Movie Review: The Tree of Life
One of the most agonizing experiences in life is crying out for meaning in the face of suffering and loss of innocence – and getting no answer from God or the universe. In the face of silence to our questions, what gives meaning to life? Terence Malik’s The Tree of Life tackles this most profound of questions.
Set in the 1950s, we follow Jack, one of three brothers, as he moves from the marvellous innocence of childhood to the loss of that innocence following his troubled relationship with his father (Brad Pitt), experience of sickness, suffering, and death, and into adulthood (Sean Penn) as he works in a competitive concrete jungle business world where the self is the only thing that matters.
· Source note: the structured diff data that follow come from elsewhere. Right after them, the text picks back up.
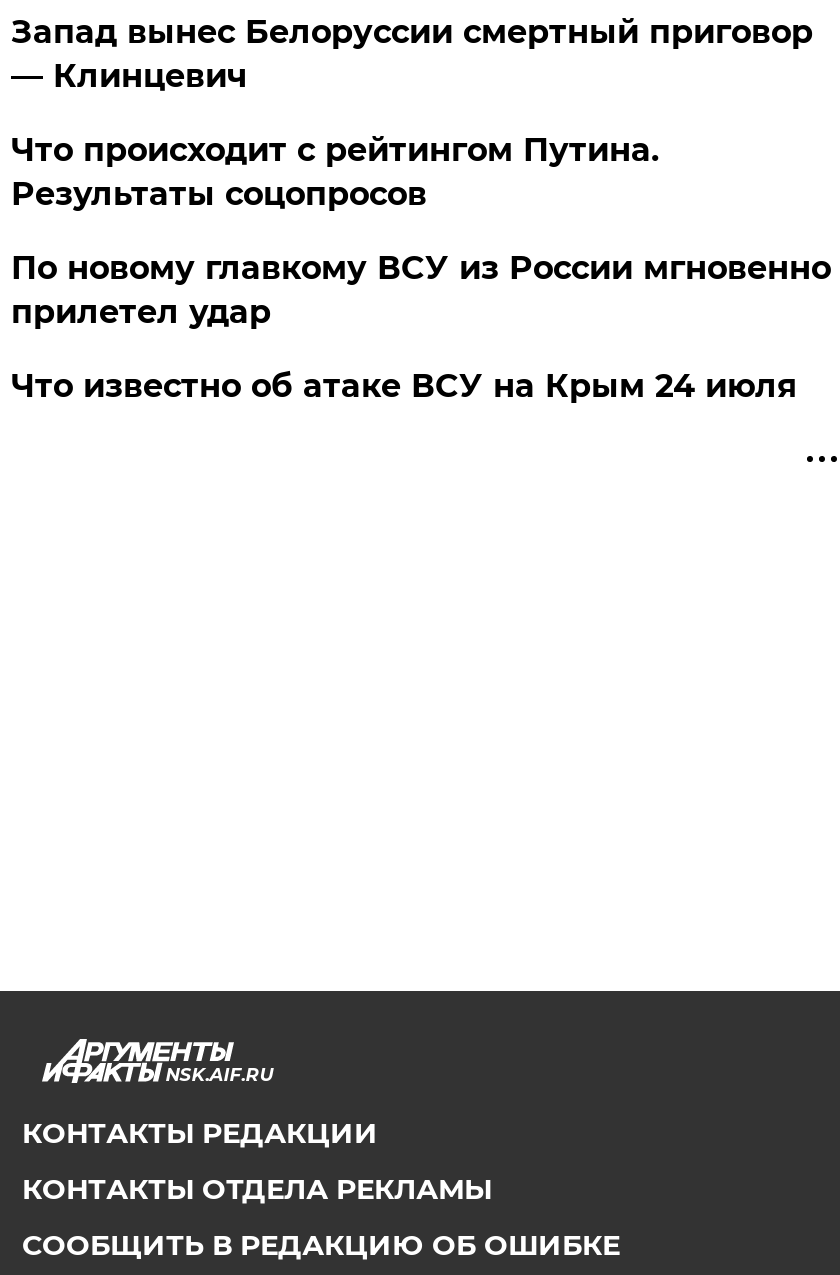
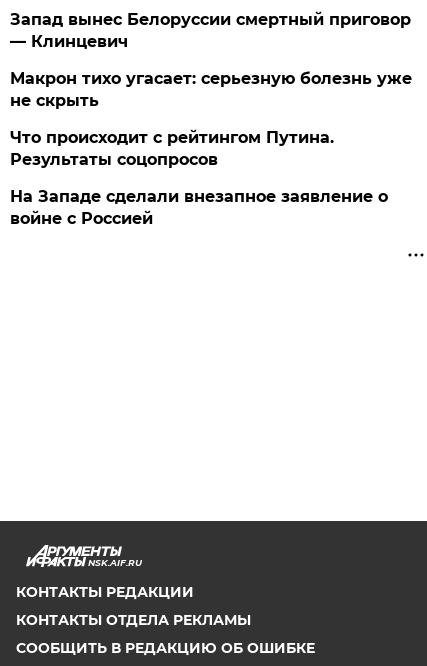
+ Макрон тихо угасает: серьезную болезнь уже
+ не скрыть

moved down: Что происходит с рейтингом Путина. | Результаты соцопросов

- По новому главкому ВСУ из России мгновенно
- прилетел удар
- Что известно об атаке ВСУ на Крым 24 июля
+ На Западе сделали внезапное заявление о
+ войне с Россией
The Meaning of Life is a very unusual movie. The narrative is minimal and much of the 2 hours and 19 minutes consists of impressionistic cinematography around our universe and on our earth. The experience of the story’s protagonists are almost overwhelmed by the vastness of the universe’s history from its birth to its death – once again not told in linear form but rather in frenetically wonderful glimpses that are thematically related and which build to an experience of awe-fullness in which human life is reduced to near triviality. The overall experience of the film is one of meditation and humility as Jack struggles to answer the big questions of human existence. An answer is provided at the end of the movie – there is a meaning to life – but depending on your current point of view, you may or may not agree with it. I won’t reveal it here because it will have more impact if you discover it in the ambiguity of this stunning meditation.
Many Christians provide inadequate and insipid answers to the why questions when it comes to suffering. They appeal to nonsense like ‘God has a plan for your life’; ‘This was meant to be’; or ‘We will understand the meaning of our suffering in heaven’. All of these are inadequate and, for many Christians who cry out to God in their darkest moments, become downright offensive when there is no response from God to our cries – a God that is supposed to love and care for us. It may be that this film provides the answer – whether we are Christian or atheist, religious or secular.
The Meaning of Life is definitely not a mainstream film. Don’t go to see it just because your favourite film stars are in it – you’ll be disappointed. When it was shown in an Italian cinema over one week, the first two reels of the movie were accidentally switched and no one noticed – attributing the result to the director’s editing style. In some American cinemas, signs were posted warning cinema goers ‘about the enigmatic and non-linear narrative of the movie – following some confused walkouts and refund demands in the opening weeks.’ (IMDB) That should give you an idea of the nature of this film. As one reviewer has described it, The Tree of Life is a ‘total sensory immersion’ film.
But if you are willing to immerse yourself in an almost unfathomable meditation that takes patience, courage, and perseverance to survive nearly 2 and a half hours of ambiguity and slow exploration, there is much to be pondered. The Meaning of Life reminded me of the book of Job in the Old Testament (the movie opens with a quote from the book) – except The Meaning of Life proffers a different answer and one which may be more satisfying to some. Near the beginning of the film, we are told that ‘there are two ways through life, the way of nature, and the way of grace, and we have to choose which way to follow’. If you dare to experience a completely different type of movie – go and see it and make up your mind which way you will choose.